- PROBLEM REQUIREMENTS -
Every line from the one containing "right: 24px;" to the end of the records below, written out word for word, is the whole answer.
BEGIN PROVIDED MATERIAL
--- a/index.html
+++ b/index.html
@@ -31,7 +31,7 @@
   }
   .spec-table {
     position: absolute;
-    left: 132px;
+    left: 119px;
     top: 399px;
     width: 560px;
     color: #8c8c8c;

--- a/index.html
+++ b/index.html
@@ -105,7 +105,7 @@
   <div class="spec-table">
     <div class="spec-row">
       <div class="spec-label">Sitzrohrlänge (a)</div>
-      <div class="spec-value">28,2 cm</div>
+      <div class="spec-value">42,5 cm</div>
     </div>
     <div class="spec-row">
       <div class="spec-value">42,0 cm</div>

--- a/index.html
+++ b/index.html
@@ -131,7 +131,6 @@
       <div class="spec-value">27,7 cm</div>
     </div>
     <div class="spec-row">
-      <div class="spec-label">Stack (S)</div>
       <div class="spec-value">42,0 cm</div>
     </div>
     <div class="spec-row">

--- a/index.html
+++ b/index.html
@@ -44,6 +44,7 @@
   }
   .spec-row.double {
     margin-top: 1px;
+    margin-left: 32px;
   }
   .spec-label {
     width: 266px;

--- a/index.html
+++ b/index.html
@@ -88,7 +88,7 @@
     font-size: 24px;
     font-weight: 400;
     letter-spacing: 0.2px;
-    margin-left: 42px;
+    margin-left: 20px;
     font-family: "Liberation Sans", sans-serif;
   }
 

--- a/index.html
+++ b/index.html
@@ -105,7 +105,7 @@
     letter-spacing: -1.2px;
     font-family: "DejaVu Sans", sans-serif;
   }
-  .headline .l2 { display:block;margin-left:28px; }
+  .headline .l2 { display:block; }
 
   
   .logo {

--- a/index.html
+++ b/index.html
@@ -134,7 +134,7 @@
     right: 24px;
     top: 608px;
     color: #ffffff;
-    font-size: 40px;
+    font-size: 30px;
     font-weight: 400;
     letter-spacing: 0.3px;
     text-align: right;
END PROVIDED MATERIAL
- OUTPUT OF THE EXERCISE -
     right: 24px;
     top: 608px;
     color: #ffffff;
-    font-size: 40px;
+    font-size: 30px;
     font-weight: 400;
     letter-spacing: 0.3px;
     text-align: right;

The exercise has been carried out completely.